2019-11-18 17:05:58

by Prakash Sangappa

[permalink] [raw]
Subject: [RESEND RFC PATCH 0/1] CAP_SYS_NICE inside user namespace

Some of the capabilities(7) which affect system wide resources, are ineffective
inside user namespaces. This restriction applies even to root user( uid 0)
from init namespace mapped into the user namespace. One such capability
is CAP_SYS_NICE which is required to change process priority. As a result of
which the root user cannot perform operations like increase a process priority
using -ve nice value or set RT priority on processes inside the user namespace.
A workaround to deal with this restriction is to use the help of a process /
daemon running outside the user namespace to change process priority, which is
a an inconvenience.

We could allow these restricted capabilities to take effect only for the root
user from init namespace mapped inside a user namespace and limit the effect
with use of cgroups. It would seem reasonable to deal with each of these
restricted capabilities on a case by case basis and address them. This patch
is concerning CAP_SYS_NICE capability. The proposal here is to selectively
allow CAP_SYS_NICE to take effect inside user namespace only for a root user
mapped from init name space.

Which user id gets to map the root user(uid 0) from init namespace inside its
user namespaces is authorized thru /etc/subuid & /etc/subgid entries.

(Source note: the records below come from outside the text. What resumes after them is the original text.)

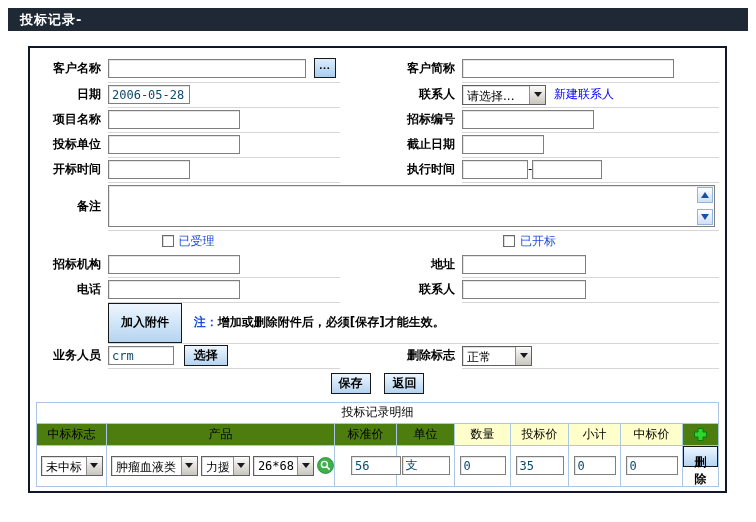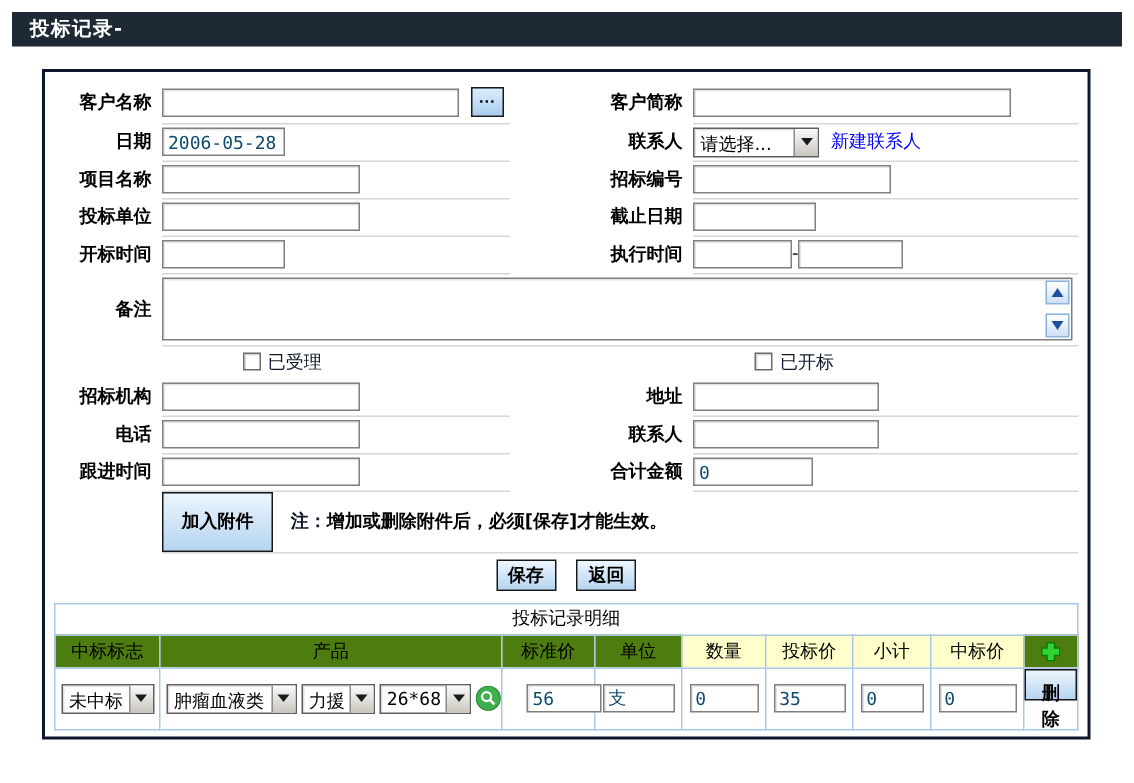--- a/index.html
+++ b/index.html
@@ -29,7 +29,7 @@
   .chkcell { text-align:center; height:22px !important; }
   .chk { display:inline-block; width:12px; height:12px; background:#fff; border:1px solid #6a6a6a;
     box-shadow: inset 1px 1px 0 rgba(0,0,0,0.15); vertical-align:-2px; margin-right:5px; cursor:pointer; }
-  .red { color:#0f172a;font-family:Liberation Serif, serif; }
+  .red { color:#1d4ed8;font-family:Liberation Serif, serif; }
   .btn { height:21px; padding:1px 9px; border:1px solid #16181a;
     background:linear-gradient(#edf6ff 0%, #b5d4f0 100%); font-weight:bold; font-size:12px; cursor:pointer; }
   .attach { padding:1px 12px; height:40px; }

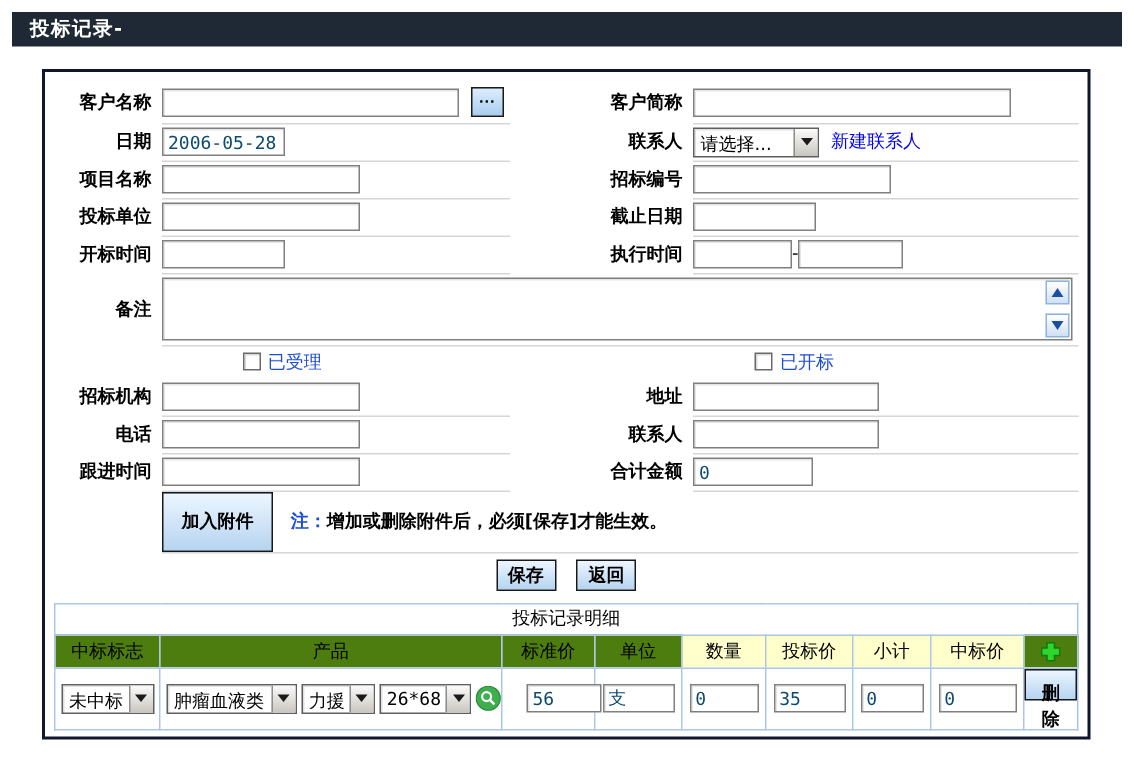--- a/index.html
+++ b/index.html
@@ -156,12 +156,6 @@
       <td class="fld"><input type="text" class="txt" style="width: 124px;" value=""></td>
     </tr>
     <tr>
-      <td class="lbl">跟进时间</td>
-      <td class="fld"><input type="text" class="txt" style="width: 132px;" value=""></td>
-      <td class="lbl">合计金额</td>
-      <td class="fld"><input type="text" class="txt mono" style="width: 80px;" value="0"></td>
-    </tr>
-    <tr>
       <td class="lbl nob"></td>
       <td class="fld" colspan="3" style="height:27px">
         <button class="btn attach">加入附件</button>

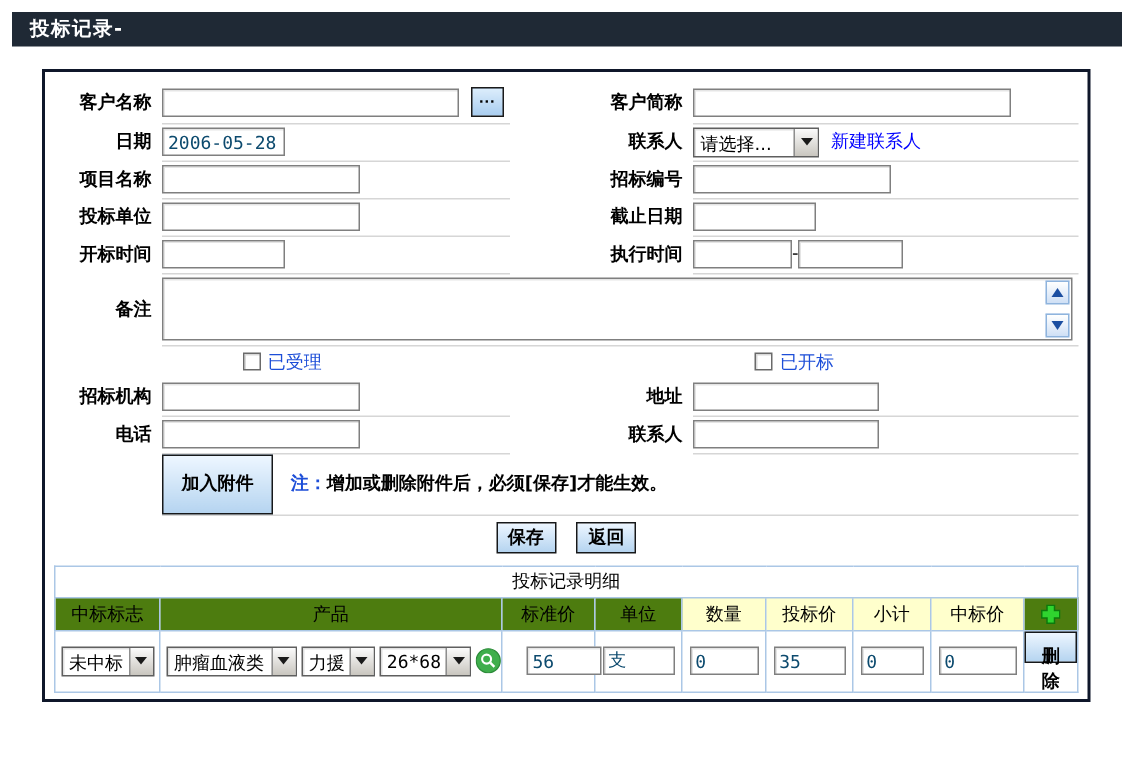--- a/index.html
+++ b/index.html
@@ -162,6 +162,22 @@
         <span class="note"><span class="red">注：</span><span>增加或删除附件后，必须[保存]才能生效。</span></span>
       </td>
     </tr>
+    <tr>
+      <td class="lbl">业务人员</td>
+      <td class="fld">
+        <input type="text" class="txt" style="width: 66px;" value="crm">
+        <button class="btn" style="margin-left:6px">选择</button>
+      </td>
+      <td class="lbl">删除标志</td>
+      <td class="fld">
+        <span class="sel" style="width:70px">
+          <span class="sel-text">正常</span>
+          <span class="sel-btn">
+                <span class="arr-dn"></span>
+              </span>
+        </span>
+      </td>
+    </tr>
   </tbody>
     </table>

Only
system admin / root user on the system can add these entries.
Therefore any ordinary user cannot simply map the root user(uid 0) into
user namespaces created. Necessary cgroup bandwidth control can be used
to limit cpu usage for such user namespaces.

The capabilities(7) manpage lists all the operations / system calls that are
subject to CAP_SYS_NICE capability check. This patch currently allows
CAP_SYS_NICE to take effect inside a user namespace only for system calls
affecting process priority. For completeness sake should memory
operations(migrate_pages(2), move_pages(2), mbind(2)) mentioned in the
manpage, also be permitted? There are no cgroup controls to limit the effect
of these memory operations.

Looking for feedback on this approach.

Prakash Sangappa (1):
Selectively allow CAP_SYS_NICE capability inside user namespaces

kernel/sched/core.c | 6 +++++-
1 file changed, 5 insertions(+), 1 deletion(-)

--
2.7.4


2019-11-18 19:38:45

by Jann Horn

[permalink] [raw]
Subject: Re: [RESEND RFC PATCH 0/1] CAP_SYS_NICE inside user namespace

On Mon, Nov 18, 2019 at 6:04 PM Prakash Sangappa
<[email protected]> wrote:
> Some of the capabilities(7) which affect system wide resources, are ineffective
> inside user namespaces. This restriction applies even to root user( uid 0)
> from init namespace mapped into the user namespace. One such capability
> is CAP_SYS_NICE which is required to change process priority. As a result of
> which the root user cannot perform operations like increase a process priority
> using -ve nice value or set RT priority on processes inside the user namespace.
> A workaround to deal with this restriction is to use the help of a process /
> daemon running outside the user namespace to change process priority, which is
> a an inconvenience.

What is the goal here, in the big picture? Is your goal to allow
container admins to control the priorities of their tasks *relative to
each other*, or do you actually explicitly want container A to be able
to decide that its current workload is more timing-sensitive than
container B's?

2019-11-18 20:37:06

by Prakash Sangappa

[permalink] [raw]
Subject: Re: [RESEND RFC PATCH 0/1] CAP_SYS_NICE inside user namespace



On 11/18/19 11:36 AM, Jann Horn wrote:
> On Mon, Nov 18, 2019 at 6:04 PM Prakash Sangappa
> <[email protected]> wrote:
>> Some of the capabilities(7) which affect system wide resources, are ineffective
>> inside user namespaces. This restriction applies even to root user( uid 0)
>> from init namespace mapped into the user namespace. One such capability
>> is CAP_SYS_NICE which is required to change process priority. As a result of
>> which the root user cannot perform operations like increase a process priority
>> using -ve nice value or set RT priority on processes inside the user namespace.
>> A workaround to deal with this restriction is to use the help of a process /
>> daemon running outside the user namespace to change process priority, which is
>> a an inconvenience.
> What is the goal here, in the big picture? Is your goal to allow
> container admins to control the priorities of their tasks *relative to
> each other*, or do you actually explicitly want container A to be able
> to decide that its current workload is more timing-sensitive than
> container B's?

It is more the latter. Admin should be able to explicitly decide that
container A
workload is to be given priority over other containers.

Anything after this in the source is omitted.